Disconnecting Dishwashers
Automation of a human activity is an (unfortunately) fitting desire when the relationship underlying that activity is hidden away.
(Note: we are testing a new, more regular posting schedule on Monday / Wednesday / Friday with more design critiques and design proposals. Philosophy and theology will still be present as before.)
L.M. Sacasas, author of The Convivial Society, recently gave a reply to a timely aphorism that I hear is floating around social media:
I want AI to do my laundry and dishes so that I can do art and writing, not for AI to do my art and writing so that I can do my laundry and dishes.
This was expressed by an author and videogame enthusiast by the name of Joanna Maciejewska. Sacasas's reply was that the work we so often seek liberation from is in fact the work that renders our lives meaningful and satisfying. The point is excellent and the post is well worth reading.
What I want to add to the conversation is an further elaboration supporting Ariel's frustration. The excellent examples she gives - the dishes and the laundry - are telling. Both are partially automated: there is some significant portion of the work that is done by a machine, and the human work that remains is interfacing with the machine more than the clothes or dishes. Part of the the reason we don't see the opportunity for human service and connection in dishes and laundry is because the relationality has been hidden by design in the dishwasher and washing machine.
Laundry is not a experience of cleaning clothes so that someone you can love can wear them. It's primarily an experience of moving stuff from container to container, from washer to dryer to basket to dresser. Because your encounter with the dirty shirt is en masse, anonymous, assembly line, you don’t recall the moment of life that caused the stain in the first place. Because you don’t take the time and effort working on that particular stain, you aren’t prompted to recall the effort it took to make that shirt clean when you see your loved one wear it. In total, you don't experience the relationality of your labor as clearly. The logic of the washing machine treats human work not as the material and means of virtue, but a useful resource to bridge the not-automated-yet parts of the washing process. Dishwashers work similarly. The reason it is the human’s responsibility to load the dishwaser is not because positioning bowls and plates magnifies one’s soul more than scrubbing, it’s just because we haven’t figured out how to get a cheap-enough machine to safely move ceramics around. We experience dishes and laundry as work that treats the human person as a robot, and we recoil at it—rightly so!—and wish it upon the robots.1
It is certainly not impossible to have the right orientation of soul to this work, but it is more difficult. It is telling that it takes a Mother Teresa to remind us to "Wash the plate not because it is dirty, nor because you are told to, but because you love the person who will use it next." May God grant that one day our designers and designs can preach the same to us!
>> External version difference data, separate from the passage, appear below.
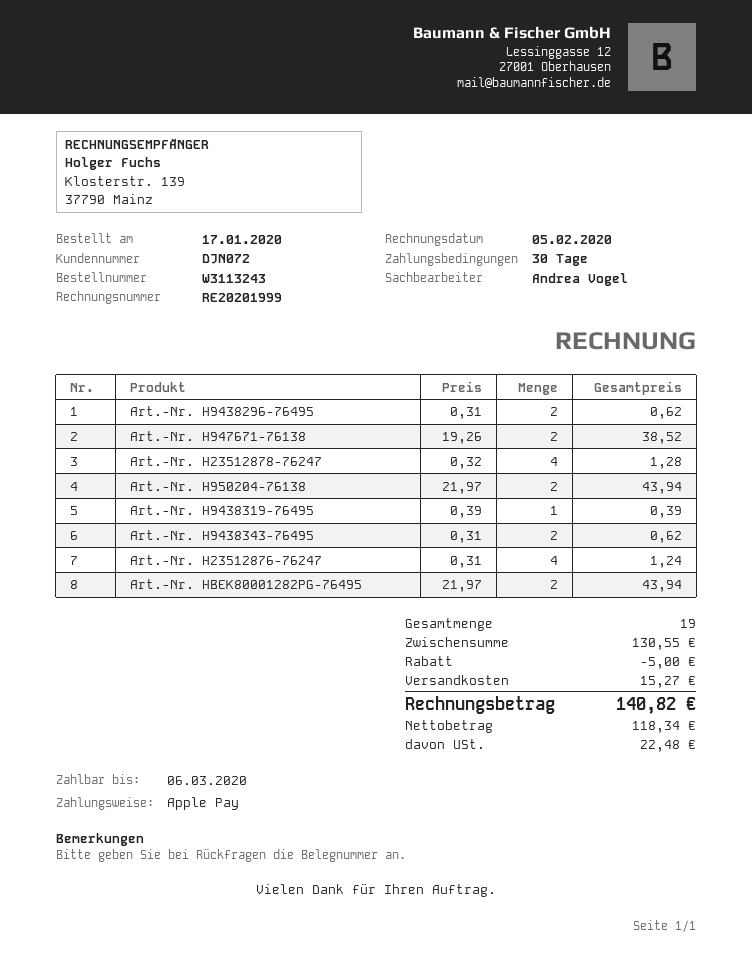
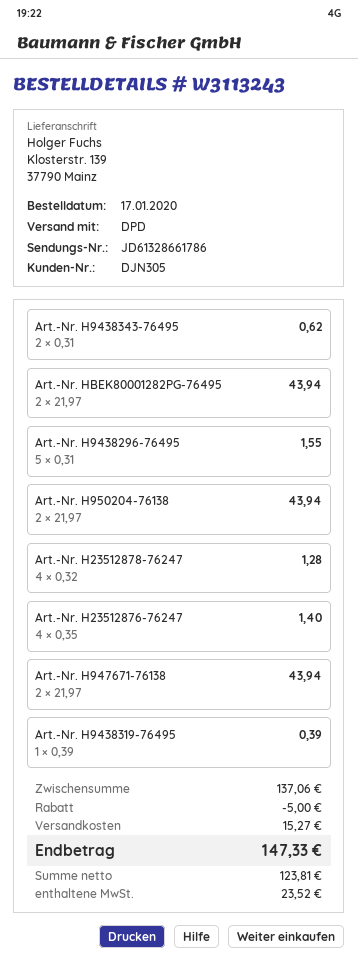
customer number: DJN072 -> DJN305
Art.-Nr. H9438296-76495: 2 x 0.31 = 0.62 -> 5 x 0.31 = 1.55
Art.-Nr. H947671-76138: 2 x 19.26 = 38.52 -> 2 x 21.97 = 43.94
Art.-Nr. H23512876-76247: 4 x 0.31 = 1.24 -> 4 x 0.35 = 1.40
subtotal: 130.55 -> 137.06
net: 118.34 -> 123.81
tax: 22.48 -> 23.52
total: 140.82 -> 147.33

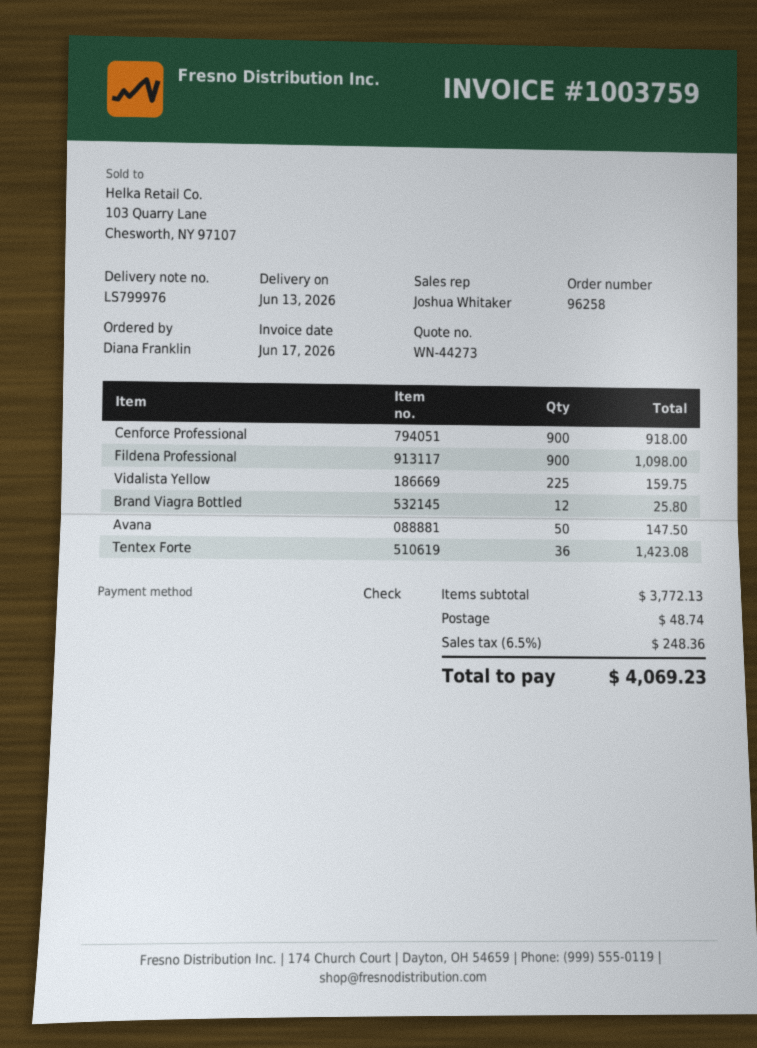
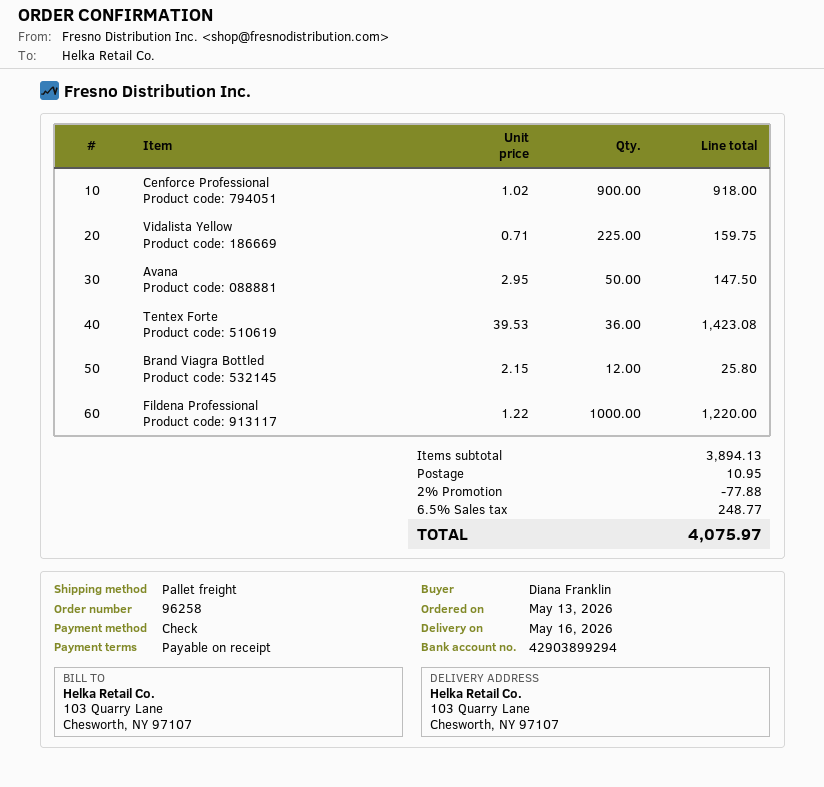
delivery date: 2026-06-13 -> 2026-05-16
Fildena Professional: 900 for 1098.00 -> 1000 for 1220.00
subtotal: 3772.13 -> 3894.13
discount: none -> 2% = 77.88
shipping: 48.74 -> 10.95
tax: 6.5% = 248.36 -> 6.5% = 248.77
total: 4069.23 -> 4075.97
Even the separation of washing dishes to its own task, separate from the people with whom you have enjoyed and will enjoy the meal, is a temptation in this same vein. Here, the design is more social than physical, but the premise is the same. It is more difficult to experience the shared use of the dishes if you wash them individually. On the converse, my wife still tells stories of the joy of washing dishes as a group of Girl Scouts after making pancakes when camping. The conviviality of the meal and its work is so tangible that even children can encounter it deeply and recall it years later.
I hope the example of individual vs. group dishwashing illustrates the "problem of technology" well. It is not as if there is some hidden line between all just and unjust technologies regardless of person or society, and handwashing is just and dishwashers (and AI) are not. The problem of technology, when there is one, is that we have crossed the line for our society, for our neighbors, for ourselves, evidenced by our difficulty in seeing the value in dishwashing. With a clearer and more saintly disposition - like ones I hear from parents all the time - we can reflect upon dishwashing as a service of others, even if we are separated by space or bad design. Blessed are those who have not seen and yet believed.
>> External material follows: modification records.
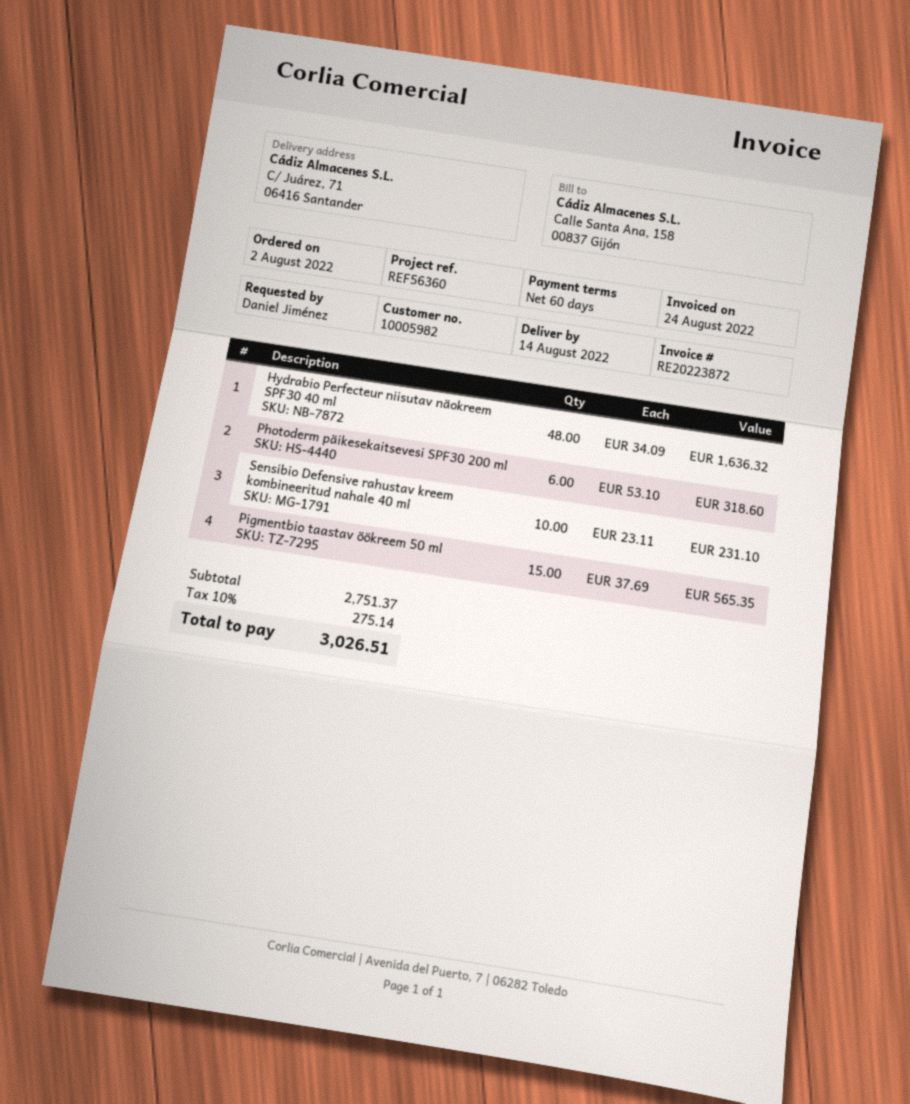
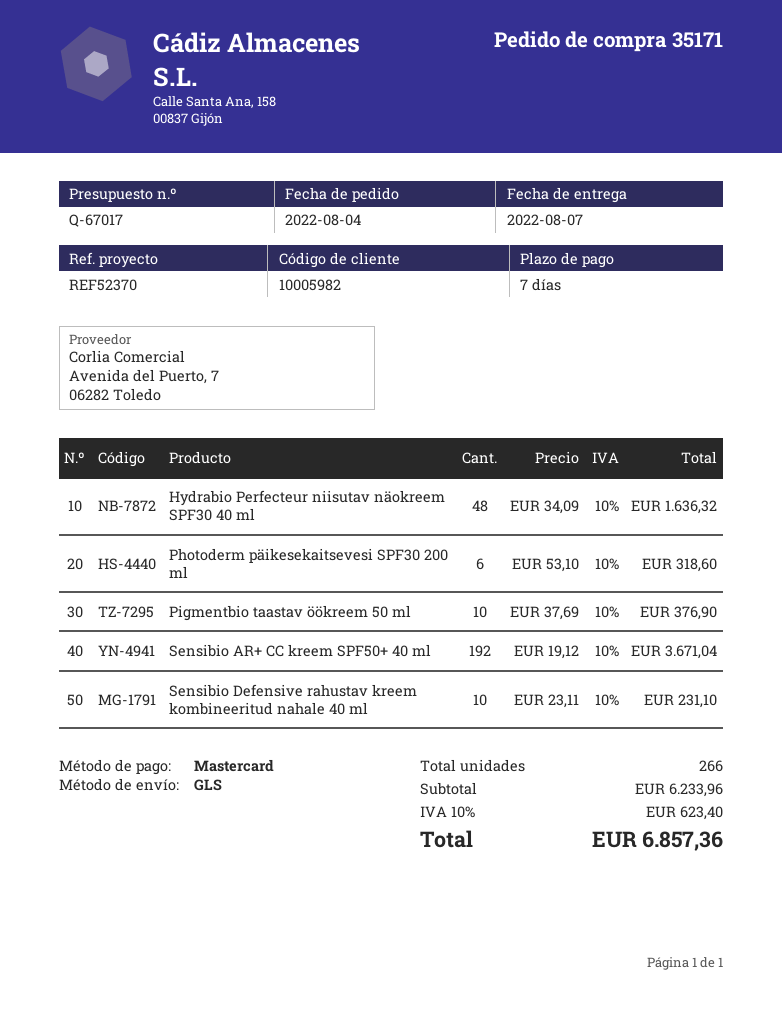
order date: 2022-08-02 -> 2022-08-04
delivery date: 2022-08-14 -> 2022-08-07
payment terms: 60 days -> 7 days
reference: REF56360 -> REF52370
Pigmentbio taastav öökreem 50 ml: 15 x 37.69 = 565.35 -> 10 x 37.69 = 376.90
Sensibio AR+ CC kreem SPF50+ 40 ml: none -> 192 x 19.12 = 3671.04
subtotal: 2751.37 -> 6233.96
tax: 10% = 275.14 -> 10% = 623.40
total: 3026.51 -> 6857.36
At the same time, the long vision is not to simply live with these technologies like dishwashers and washing machines as if they are divine laws handed down from on high, but to reshape them to better reflect our mission to love God with all we are and to love our neighbors as ourselves. For example, I have hope we can redesign the dishwasher and the washing machine to glorify human work rather than treat it like just another resource.
But for now, when you need to remind yourself who your work is for, consider hand-washing the dishes.
Don’t leave this post as one-way propaganda, join in the conversation here on Substack or the Discord server. Here are some questions to consider:
What are the moments you do encounter relationality in your partially-automated work?
What are some ways your process of doing the laundry or the dishes could be made more convivial, loving, relational?
What are some ways a different design or technology would better fit that conviviality, love, relationality?
I hope this goes without stating, but is obviously not care work as such that is degrading, as that would render unintelligble Jesus’s washing of the feet and His care of the sick (as well as the many people who have followed His lead). Rather, in a society that values novelty, sales, power, etc., caretaking can only be judged for the sake of efficiency by what it enables others to do, which completely misses the point.